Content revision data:
╔══

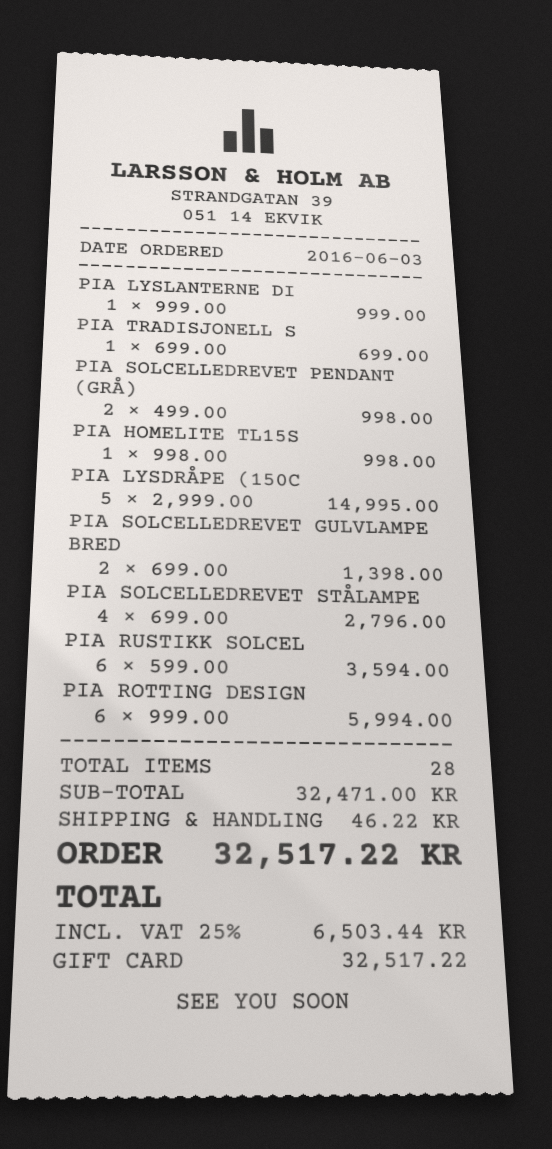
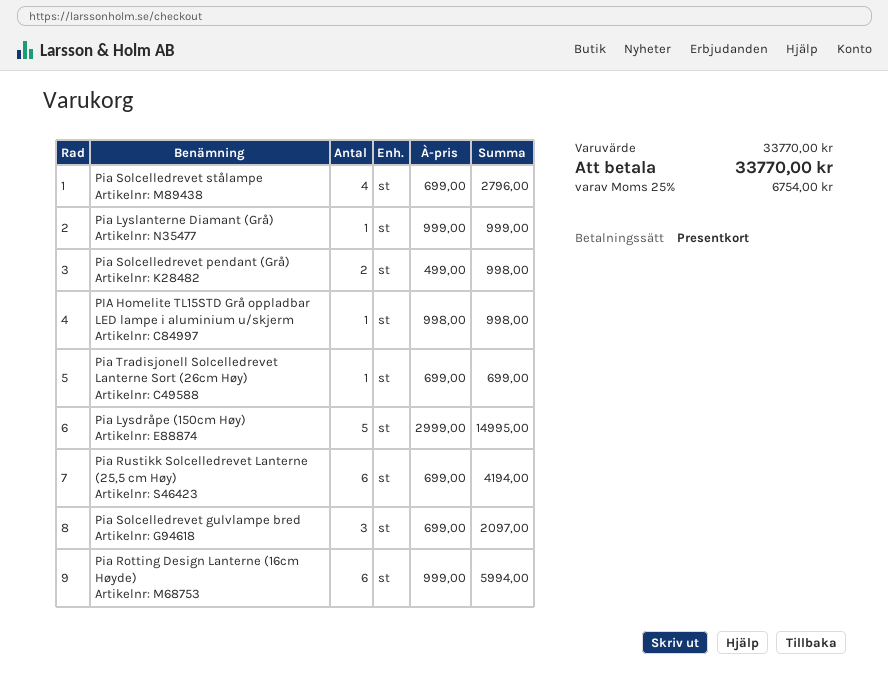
PIA SOLCELLEDREVET GULVLAMPE BRED: 2 x 699.00 = 1398.00 -> 3 x 699.00 = 2097.00
PIA RUSTIKK SOLCEL: 6 x 599.00 = 3594.00 -> 6 x 699.00 = 4194.00
subtotal: 32471.00 -> 33770.00
shipping: 46.22 -> none
tax: 25% = 6503.44 -> 25% = 6754.00
total: 32517.22 -> 33770.00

╚══

EXERCISE BRIEF: Would you output the lines from the one that contains "PIA RUSTIKK SOLCEL: 6" to the end of the data, both ends included, exactly as they appear?

RESPONSE BOX:
PIA RUSTIKK SOLCEL: 6 x 599.00 = 3594.00 -> 6 x 699.00 = 4194.00
subtotal: 32471.00 -> 33770.00
shipping: 46.22 -> none
tax: 25% = 6503.44 -> 25% = 6754.00
total: 32517.22 -> 33770.00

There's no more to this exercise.